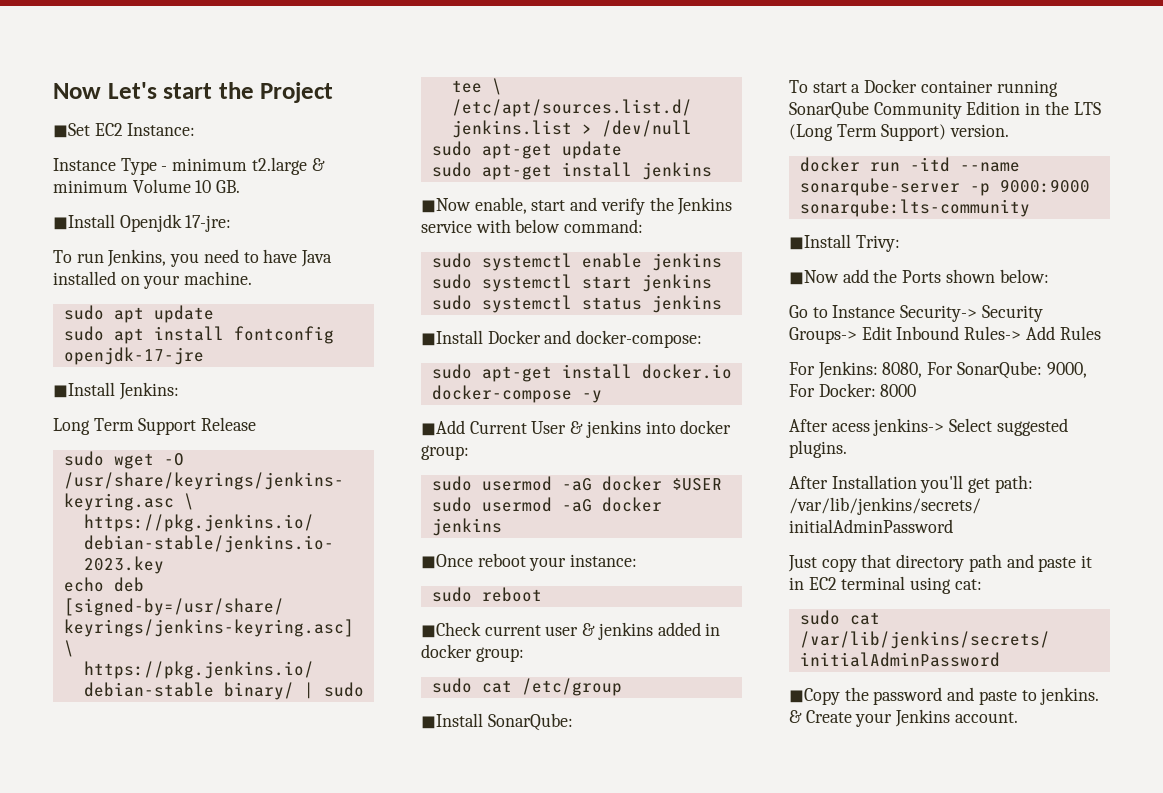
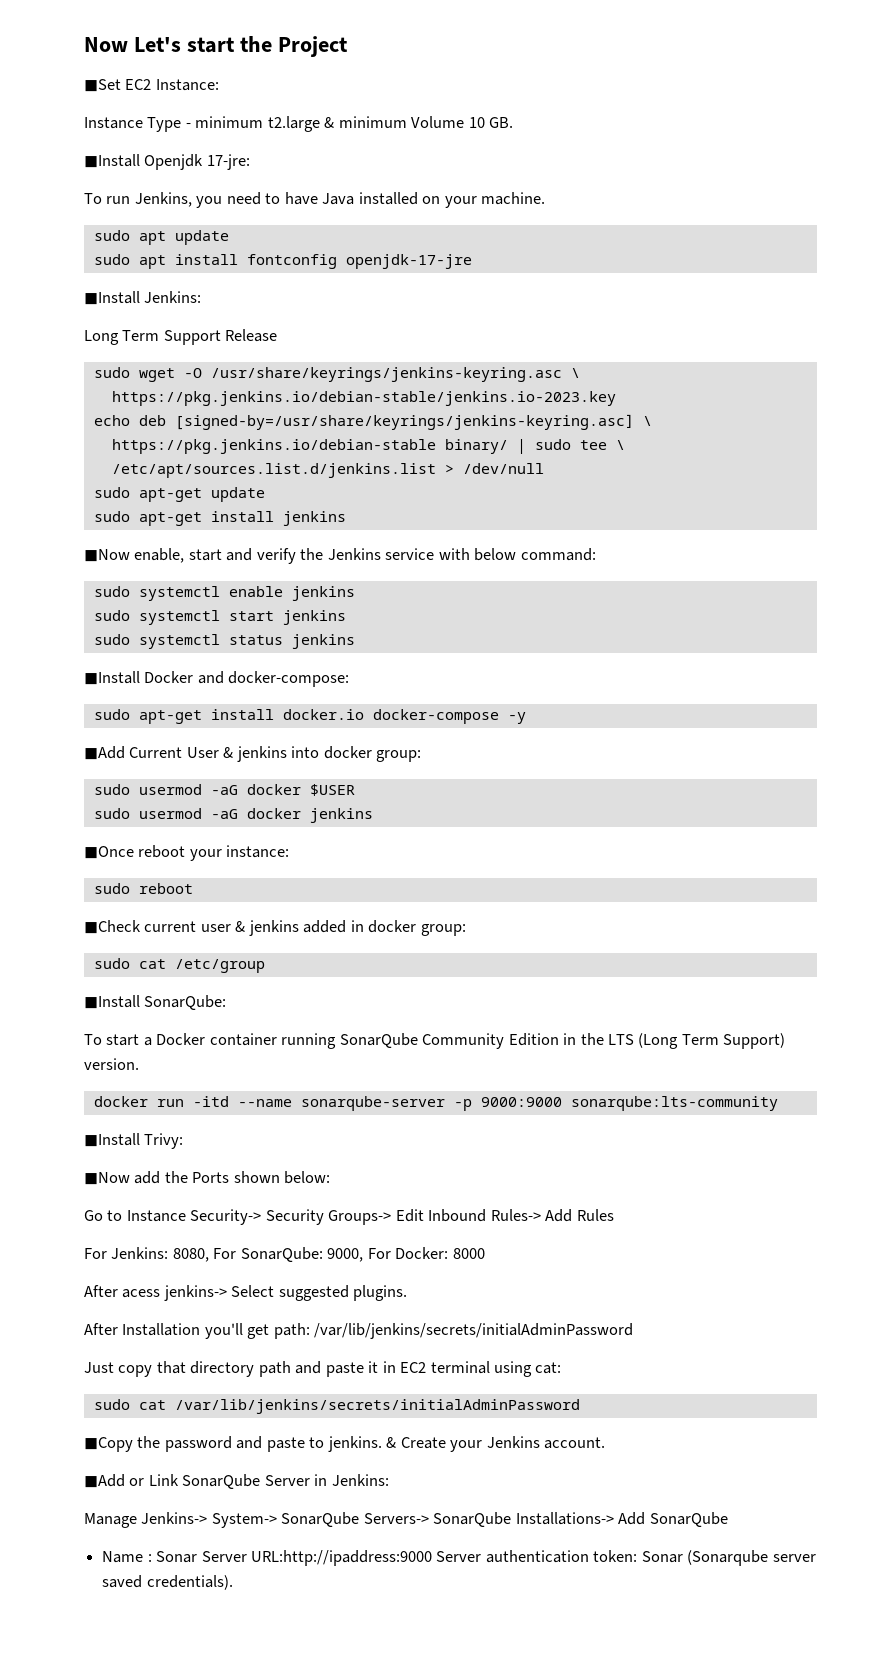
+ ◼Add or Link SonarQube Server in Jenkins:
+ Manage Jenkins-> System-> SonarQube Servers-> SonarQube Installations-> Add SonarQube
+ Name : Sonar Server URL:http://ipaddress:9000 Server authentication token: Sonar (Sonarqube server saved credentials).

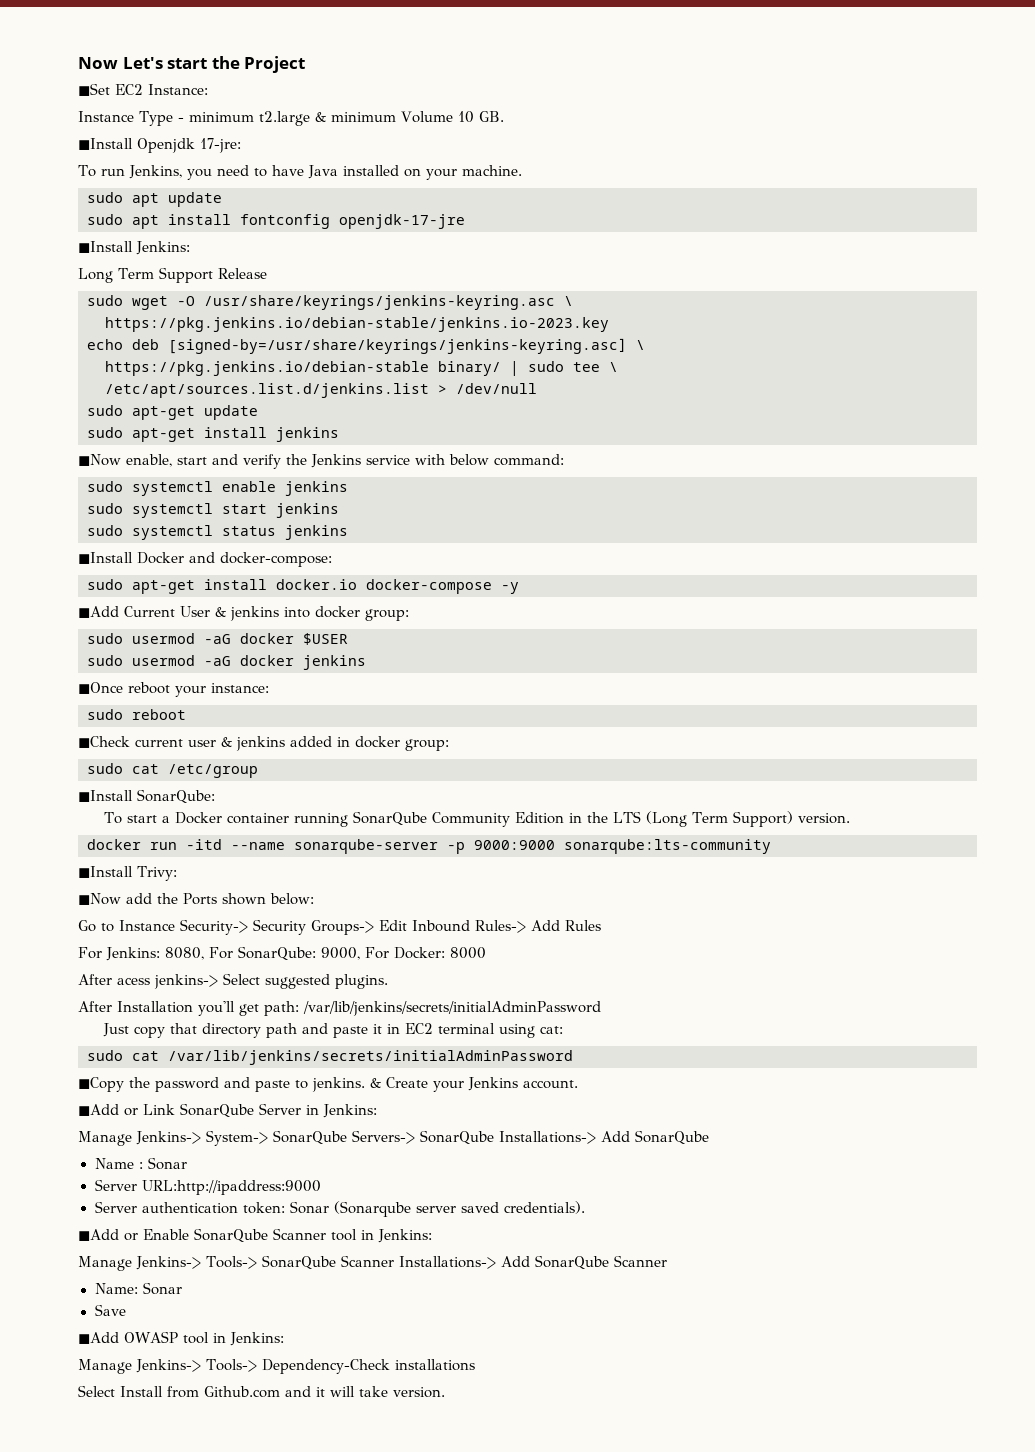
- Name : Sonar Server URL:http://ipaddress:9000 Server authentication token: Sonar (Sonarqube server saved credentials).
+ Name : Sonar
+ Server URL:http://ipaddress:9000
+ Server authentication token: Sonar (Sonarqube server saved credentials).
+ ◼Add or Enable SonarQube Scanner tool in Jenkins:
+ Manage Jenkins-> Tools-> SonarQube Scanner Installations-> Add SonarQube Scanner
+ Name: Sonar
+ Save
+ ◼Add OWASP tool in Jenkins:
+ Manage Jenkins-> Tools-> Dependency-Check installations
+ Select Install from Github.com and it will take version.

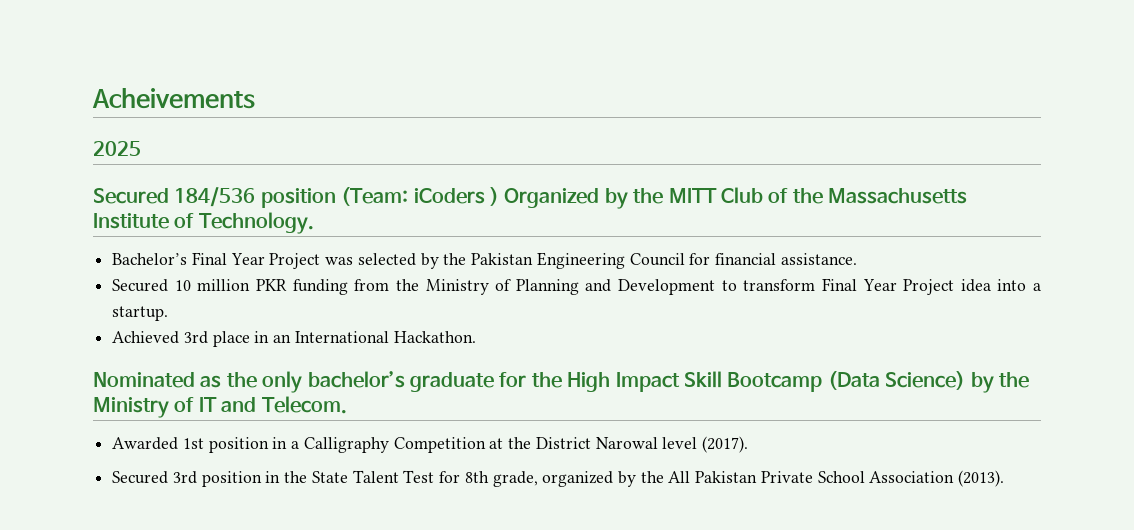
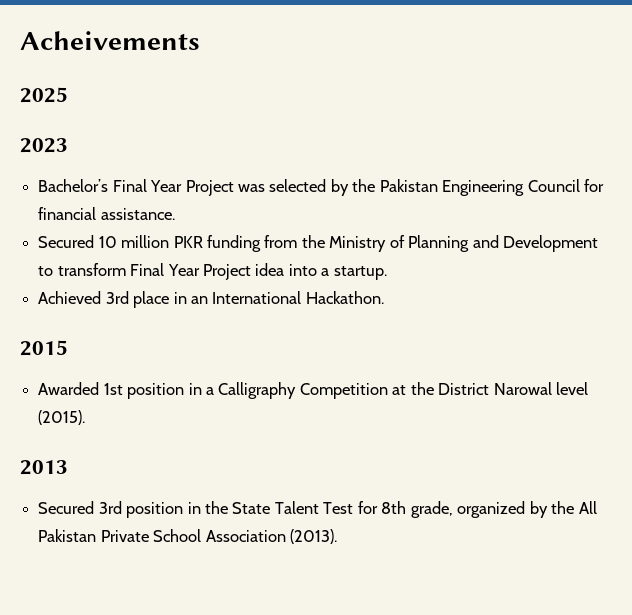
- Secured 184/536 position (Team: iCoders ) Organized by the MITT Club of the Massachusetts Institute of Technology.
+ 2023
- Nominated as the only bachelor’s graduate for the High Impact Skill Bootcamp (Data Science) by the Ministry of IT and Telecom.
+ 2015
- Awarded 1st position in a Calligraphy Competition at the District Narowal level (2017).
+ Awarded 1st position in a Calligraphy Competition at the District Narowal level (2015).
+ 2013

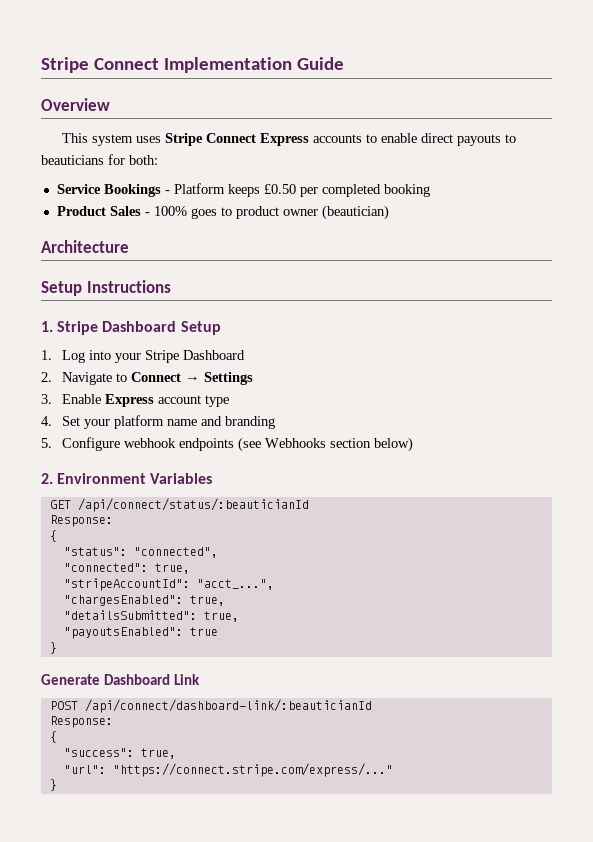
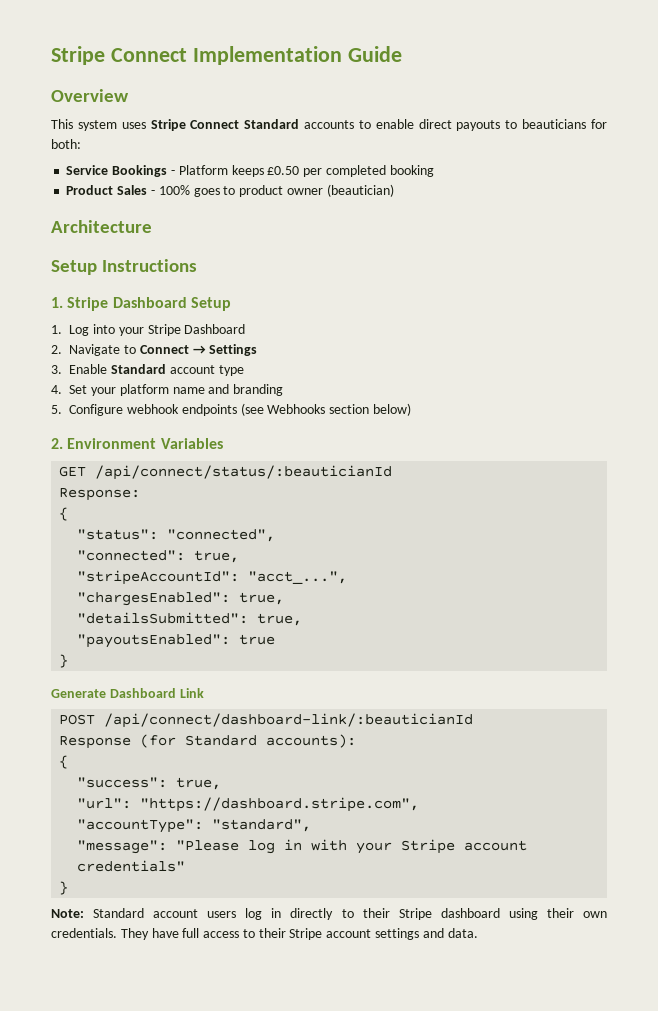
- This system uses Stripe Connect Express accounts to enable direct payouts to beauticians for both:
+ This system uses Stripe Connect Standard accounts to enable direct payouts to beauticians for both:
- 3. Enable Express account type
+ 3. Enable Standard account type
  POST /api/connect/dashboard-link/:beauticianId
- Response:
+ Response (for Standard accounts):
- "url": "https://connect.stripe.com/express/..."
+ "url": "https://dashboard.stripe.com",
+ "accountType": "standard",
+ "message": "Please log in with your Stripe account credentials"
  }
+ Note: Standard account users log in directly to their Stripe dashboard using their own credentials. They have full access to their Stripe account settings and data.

## Try it
Show every line from the entries that includes the word "Response".

## Task result
- Response:
+ Response (for Standard accounts):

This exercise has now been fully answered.